KEIBIDROP Benchmarks, April 2026

Encrypted throughput, FUSE overhead, and PostgreSQL on a virtual filesystem

10 min read | KEIBIDROP Series

After fixing a file descriptor reuse race that caused 50% data loss during PostgreSQL initdb, we ran our benchmark suite on two machines. The numbers below document where we are. Some of them are good, some reflect the constraints of the hardware, and all of them are honest.

Test machines

The Mac is an Intel Core i7-9750H at 2.60 GHz with 6 cores and 12 threads, 32 GB of RAM, and a 500 GB NVMe SSD over PCIe. It runs macOS with macFUSE.

The Linux machine is a Contabo VPS with 4 vCPUs (Intel Xeon Gold 6140 at 2.30 GHz, single-threaded), 16 GB of RAM, and a 96 GB virtual disk that reports as rotational. The VPS shares its physical CPU and disk I/O with other tenants. IOPS are throttled by the hypervisor, which affects write-heavy workloads. It runs Ubuntu 24.04 with libfuse.

Both machines run Go 1.24. KEIBIDROP negotiates AES-256-GCM on both since the i7-9750H and the Xeon Gold 6140 both have AES-NI.

Encrypted channel throughput

The raw encrypted pipe, measured in isolation without FUSE or disk I/O.

MetricMacVPS
SecureConn 1 MiB blocks1,707 MB/s460 MB/s
SecureConn 16 MiB blocks1,740 MB/s502 MB/s
Raw net.Pipe (no encryption)19,432 MB/s4,901 MB/s

Encryption costs about 10x compared to raw memory copies on both machines. The absolute throughput exceeds what any realistic network link between two peers will deliver, so the crypto is not the bottleneck for WAN transfers.

File transfer without FUSE

Encrypted gRPC streaming, peer-to-peer over loopback. This is the PullFile path: one peer has a file, the other requests it. Measures gRPC + encryption + disk write.

SizeMacVPS
10 MB290 MB/s100 MB/s
100 MB547 MB/s213 MB/s
1 GB585 MB/s288 MB/s

The VPS plateaus at 288 MB/s, limited by virtual disk write throughput.

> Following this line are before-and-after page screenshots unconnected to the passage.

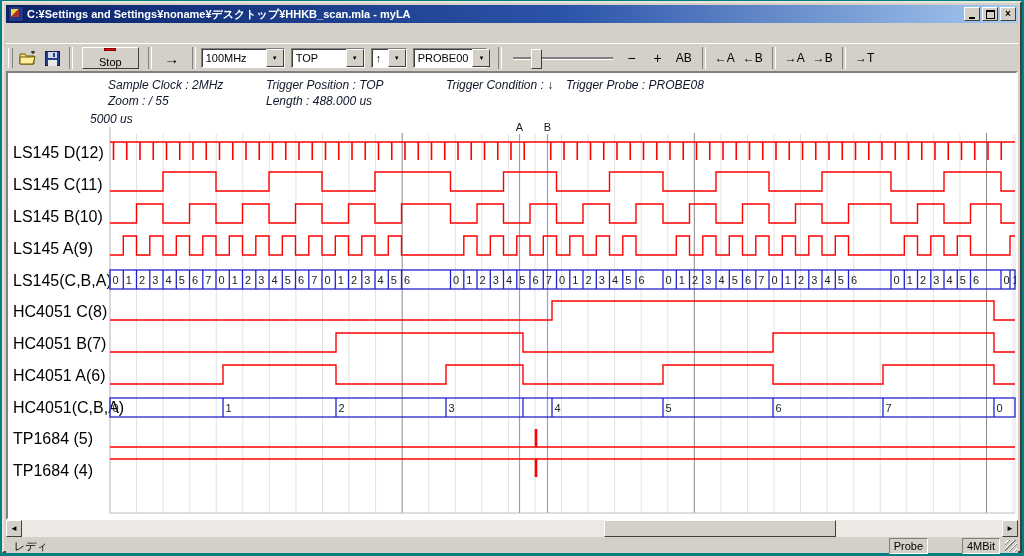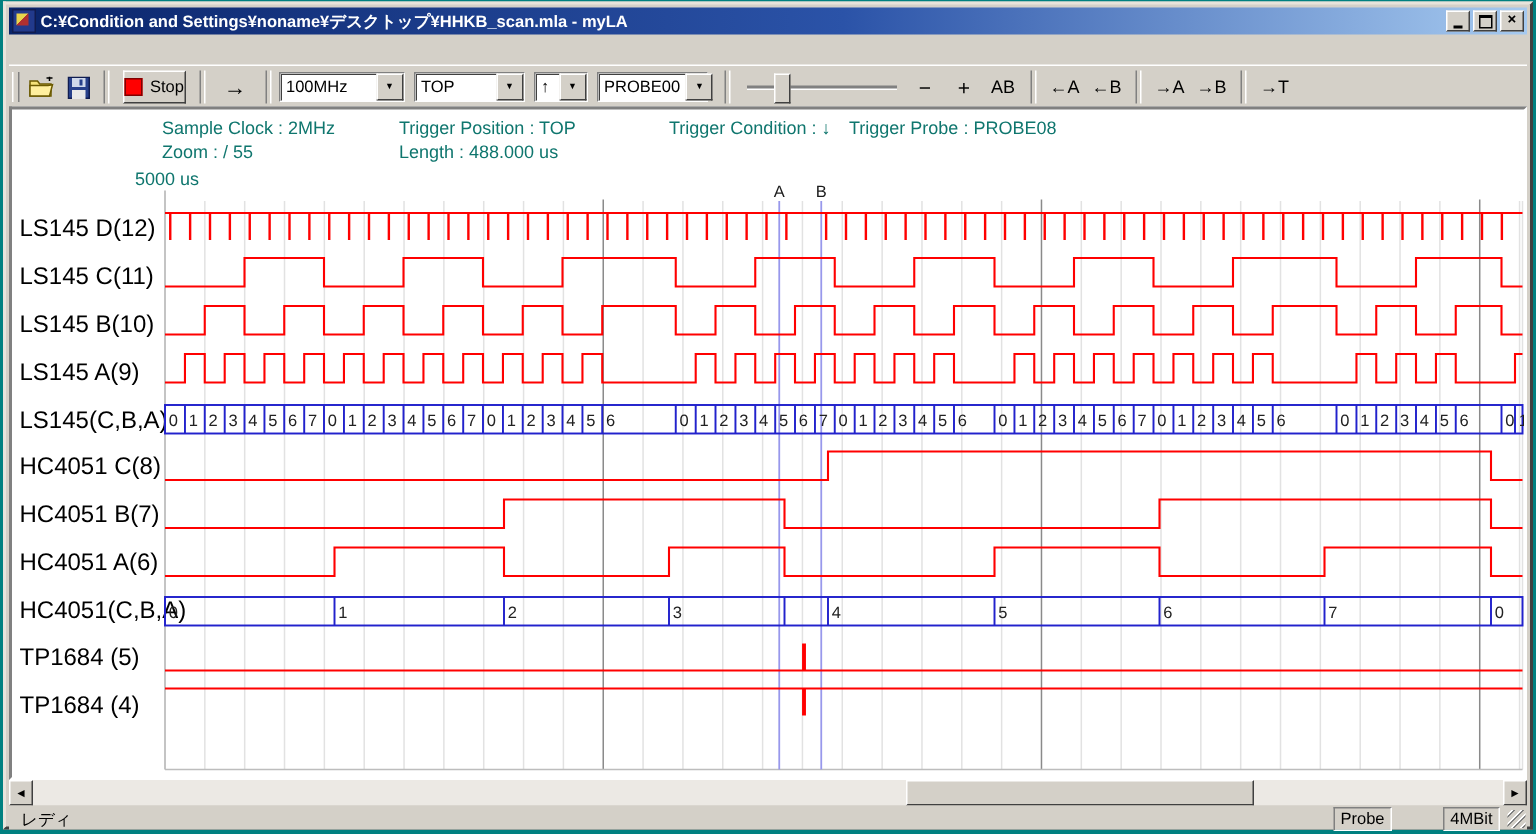--- a/index.html
+++ b/index.html
@@ -79,7 +79,7 @@
 
   <div class="titlebar">
     <span class="appicon"></span>
-    <span class="titletext">C:¥Condition and Settings¥noname¥デスクトップ¥HHKB_scan.mla - myLA</span>
+    <span class="titletext">C:¥Settings and Settings¥noname¥デスクトップ¥HHKB_scan.mla - myLA</span>
     <span class="wbtns">
       <span class="wbtn">
           <span class="glyph-min"></span>

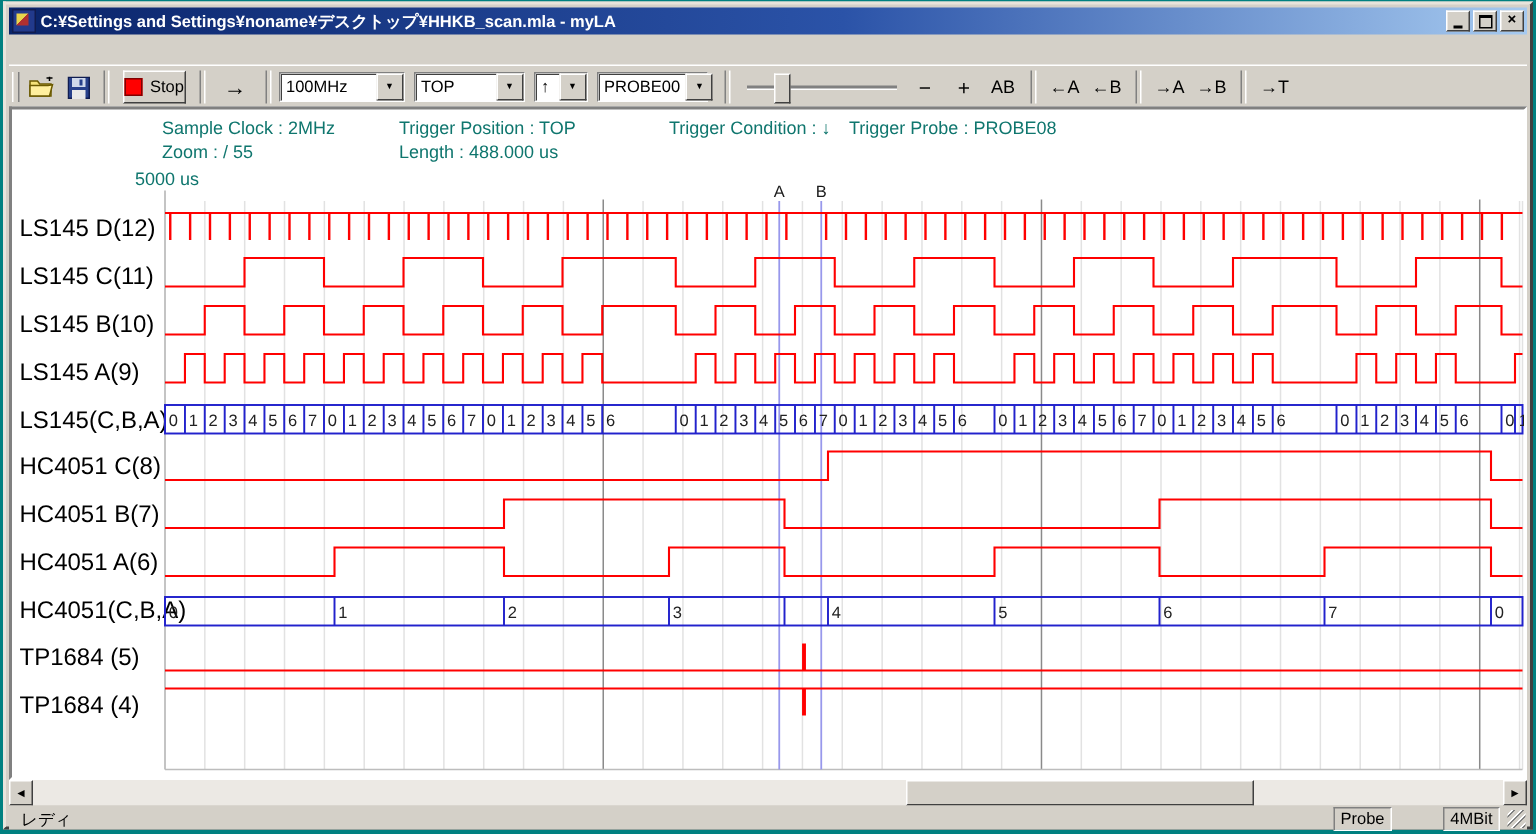--- a/index.html
+++ b/index.html
@@ -33,7 +33,7 @@
   .tflat{height:22px;min-width:24px;display:flex;align-items:center;justify-content:center;color:#000;}
   .iconbtn{width:24px;}
   .stopbtn{height:20px;background:#d4d0c8;border:1px solid;border-color:#fff #404040 #404040 #fff;
-           display:flex;align-items:center;gap:5px;padding:0 0;margin:0 4px;font-size:11px;}
+           display:flex;align-items:center;gap:5px;padding:0 16px;margin:0 4px;font-size:11px;flex-direction:column;}
   .stopsq{width:10px;height:10px;background:#ff0000;border:1px solid #800000;}
   .runarrow{font-size:15px;font-weight:bold;width:30px;}
   .combo{height:20px;background:#fff;border:1px solid;border-color:#808080 #fff #fff #808080;

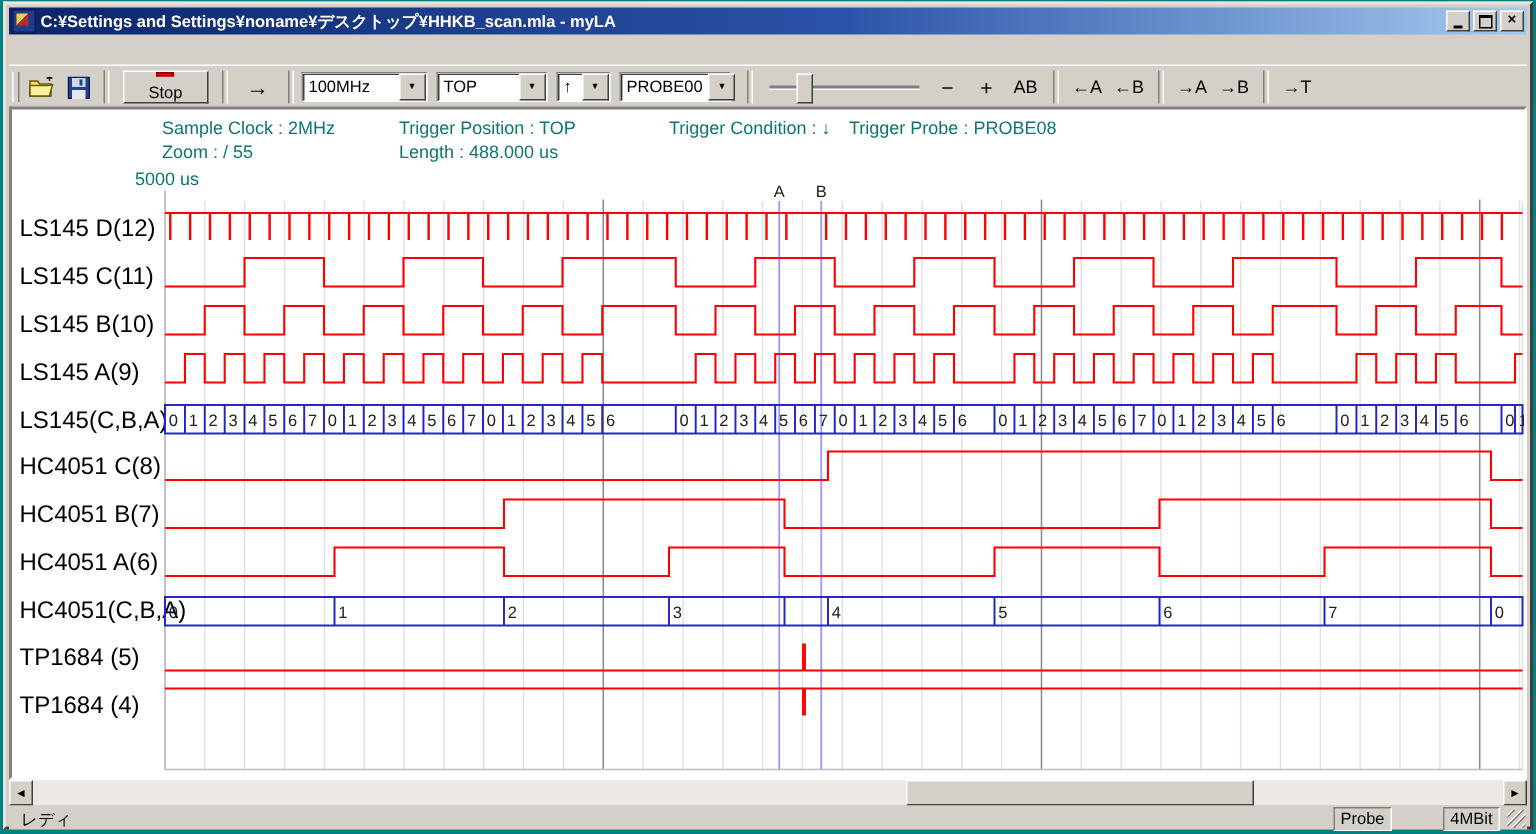--- a/index.html
+++ b/index.html
@@ -53,7 +53,7 @@
   .client{position:absolute;left:2px;top:68px;right:2px;height:449px;background:#fff;
           border:2px solid;border-color:#808080 #fff #fff #808080;box-sizing:border-box;overflow:hidden;}
   .clientinner{position:absolute;left:0;top:0;width:1012px;height:445px;}
-  .infoline{position:absolute;font-size:12px;color:#0f766e;white-space:nowrap;}
+  .infoline{position:absolute;font-size:12px;color:#0f172a;white-space:nowrap;font-style:italic;}
   .chlabel{position:absolute;left:5px;font-size:16px;color:#000;white-space:nowrap;height:14px;}
   #wave-svg{position:absolute;left:0;top:0;}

Round-trip transfer: write on one peer, pull from the other

Alice (FUSE) writes a file to her mount. The FUSE handler writes to the backing store and sends a notification to Bob (no-FUSE) over the encrypted gRPC channel. Bob receives the notification, then pulls the full file from Alice. Both peers run on the same machine over loopback, so network latency is zero. The timer starts before Alice's write and stops after Bob has the complete file on his disk.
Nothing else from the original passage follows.